===== Provided material =====

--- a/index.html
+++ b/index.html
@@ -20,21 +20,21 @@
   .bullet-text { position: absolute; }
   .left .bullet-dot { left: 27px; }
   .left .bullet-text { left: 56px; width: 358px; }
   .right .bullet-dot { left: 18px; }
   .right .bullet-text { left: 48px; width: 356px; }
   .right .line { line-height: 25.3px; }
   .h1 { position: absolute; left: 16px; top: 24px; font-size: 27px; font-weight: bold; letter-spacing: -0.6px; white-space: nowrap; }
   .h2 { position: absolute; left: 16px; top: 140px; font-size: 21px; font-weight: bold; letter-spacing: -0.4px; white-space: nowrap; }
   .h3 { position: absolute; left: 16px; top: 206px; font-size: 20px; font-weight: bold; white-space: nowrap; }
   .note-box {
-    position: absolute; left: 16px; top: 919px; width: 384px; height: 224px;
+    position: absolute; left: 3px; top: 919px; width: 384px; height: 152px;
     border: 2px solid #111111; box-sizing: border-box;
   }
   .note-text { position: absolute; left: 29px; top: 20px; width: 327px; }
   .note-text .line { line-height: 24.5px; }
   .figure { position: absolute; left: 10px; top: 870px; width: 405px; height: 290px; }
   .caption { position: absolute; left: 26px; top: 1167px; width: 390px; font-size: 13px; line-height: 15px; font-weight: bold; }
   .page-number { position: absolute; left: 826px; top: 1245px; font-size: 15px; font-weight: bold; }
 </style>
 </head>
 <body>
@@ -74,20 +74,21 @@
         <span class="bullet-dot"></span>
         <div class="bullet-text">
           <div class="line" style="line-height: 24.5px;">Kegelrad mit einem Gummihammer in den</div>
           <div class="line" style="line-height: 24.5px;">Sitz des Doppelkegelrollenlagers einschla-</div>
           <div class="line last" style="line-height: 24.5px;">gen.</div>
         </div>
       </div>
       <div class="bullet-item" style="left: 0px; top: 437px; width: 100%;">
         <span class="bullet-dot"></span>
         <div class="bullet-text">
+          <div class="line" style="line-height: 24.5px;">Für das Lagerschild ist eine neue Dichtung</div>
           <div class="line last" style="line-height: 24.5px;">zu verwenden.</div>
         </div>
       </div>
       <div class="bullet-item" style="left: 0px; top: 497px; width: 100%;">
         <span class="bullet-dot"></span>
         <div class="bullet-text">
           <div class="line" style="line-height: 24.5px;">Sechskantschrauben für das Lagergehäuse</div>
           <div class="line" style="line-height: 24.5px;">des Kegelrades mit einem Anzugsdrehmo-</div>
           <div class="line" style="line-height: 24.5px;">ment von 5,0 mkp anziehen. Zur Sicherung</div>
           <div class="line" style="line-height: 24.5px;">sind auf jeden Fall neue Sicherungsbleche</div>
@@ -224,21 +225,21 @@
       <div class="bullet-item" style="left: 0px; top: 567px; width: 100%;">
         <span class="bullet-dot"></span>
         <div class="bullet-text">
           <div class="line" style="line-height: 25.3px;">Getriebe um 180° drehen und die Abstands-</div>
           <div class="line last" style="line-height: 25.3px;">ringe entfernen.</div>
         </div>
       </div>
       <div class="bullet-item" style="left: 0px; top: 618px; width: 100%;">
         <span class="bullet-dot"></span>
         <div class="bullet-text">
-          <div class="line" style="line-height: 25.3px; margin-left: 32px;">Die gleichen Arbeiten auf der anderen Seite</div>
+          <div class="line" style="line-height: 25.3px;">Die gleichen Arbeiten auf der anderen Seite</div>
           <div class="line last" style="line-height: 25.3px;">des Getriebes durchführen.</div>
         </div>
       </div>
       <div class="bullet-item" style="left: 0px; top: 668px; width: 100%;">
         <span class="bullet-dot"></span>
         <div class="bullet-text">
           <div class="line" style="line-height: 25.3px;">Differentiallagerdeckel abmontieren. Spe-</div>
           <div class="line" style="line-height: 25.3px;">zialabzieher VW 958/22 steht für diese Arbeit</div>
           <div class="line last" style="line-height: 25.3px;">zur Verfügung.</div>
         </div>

=====

▶ **What is needed**
For this exercise, transcribe the whole listing verbatim.

▶ **Task answer**
--- a/index.html
+++ b/index.html
@@ -20,21 +20,21 @@
   .bullet-text { position: absolute; }
   .left .bullet-dot { left: 27px; }
   .left .bullet-text { left: 56px; width: 358px; }
   .right .bullet-dot { left: 18px; }
   .right .bullet-text { left: 48px; width: 356px; }
   .right .line { line-height: 25.3px; }
   .h1 { position: absolute; left: 16px; top: 24px; font-size: 27px; font-weight: bold; letter-spacing: -0.6px; white-space: nowrap; }
   .h2 { position: absolute; left: 16px; top: 140px; font-size: 21px; font-weight: bold; letter-spacing: -0.4px; white-space: nowrap; }
   .h3 { position: absolute; left: 16px; top: 206px; font-size: 20px; font-weight: bold; white-space: nowrap; }
   .note-box {
-    position: absolute; left: 16px; top: 919px; width: 384px; height: 224px;
+    position: absolute; left: 3px; top: 919px; width: 384px; height: 152px;
     border: 2px solid #111111; box-sizing: border-box;
   }
   .note-text { position: absolute; left: 29px; top: 20px; width: 327px; }
   .note-text .line { line-height: 24.5px; }
   .figure { position: absolute; left: 10px; top: 870px; width: 405px; height: 290px; }
   .caption { position: absolute; left: 26px; top: 1167px; width: 390px; font-size: 13px; line-height: 15px; font-weight: bold; }
   .page-number { position: absolute; left: 826px; top: 1245px; font-size: 15px; font-weight: bold; }
 </style>
 </head>
 <body>
@@ -74,20 +74,21 @@
         <span class="bullet-dot"></span>
         <div class="bullet-text">
           <div class="line" style="line-height: 24.5px;">Kegelrad mit einem Gummihammer in den</div>
           <div class="line" style="line-height: 24.5px;">Sitz des Doppelkegelrollenlagers einschla-</div>
           <div class="line last" style="line-height: 24.5px;">gen.</div>
         </div>
       </div>
       <div class="bullet-item" style="left: 0px; top: 437px; width: 100%;">
         <span class="bullet-dot"></span>
         <div class="bullet-text">
+          <div class="line" style="line-height: 24.5px;">Für das Lagerschild ist eine neue Dichtung</div>
           <div class="line last" style="line-height: 24.5px;">zu verwenden.</div>
         </div>
       </div>
       <div class="bullet-item" style="left: 0px; top: 497px; width: 100%;">
         <span class="bullet-dot"></span>
         <div class="bullet-text">
           <div class="line" style="line-height: 24.5px;">Sechskantschrauben für das Lagergehäuse</div>
           <div class="line" style="line-height: 24.5px;">des Kegelrades mit einem Anzugsdrehmo-</div>
           <div class="line" style="line-height: 24.5px;">ment von 5,0 mkp anziehen. Zur Sicherung</div>
           <div class="line" style="line-height: 24.5px;">sind auf jeden Fall neue Sicherungsbleche</div>
@@ -224,21 +225,21 @@
       <div class="bullet-item" style="left: 0px; top: 567px; width: 100%;">
         <span class="bullet-dot"></span>
         <div class="bullet-text">
           <div class="line" style="line-height: 25.3px;">Getriebe um 180° drehen und die Abstands-</div>
           <div class="line last" style="line-height: 25.3px;">ringe entfernen.</div>
         </div>
       </div>
       <div class="bullet-item" style="left: 0px; top: 618px; width: 100%;">
         <span class="bullet-dot"></span>
         <div class="bullet-text">
-          <div class="line" style="line-height: 25.3px; margin-left: 32px;">Die gleichen Arbeiten auf der anderen Seite</div>
+          <div class="line" style="line-height: 25.3px;">Die gleichen Arbeiten auf der anderen Seite</div>
           <div class="line last" style="line-height: 25.3px;">des Getriebes durchführen.</div>
         </div>
       </div>
       <div class="bullet-item" style="left: 0px; top: 668px; width: 100%;">
         <span class="bullet-dot"></span>
         <div class="bullet-text">
           <div class="line" style="line-height: 25.3px;">Differentiallagerdeckel abmontieren. Spe-</div>
           <div class="line" style="line-height: 25.3px;">zialabzieher VW 958/22 steht für diese Arbeit</div>
           <div class="line last" style="line-height: 25.3px;">zur Verfügung.</div>
         </div>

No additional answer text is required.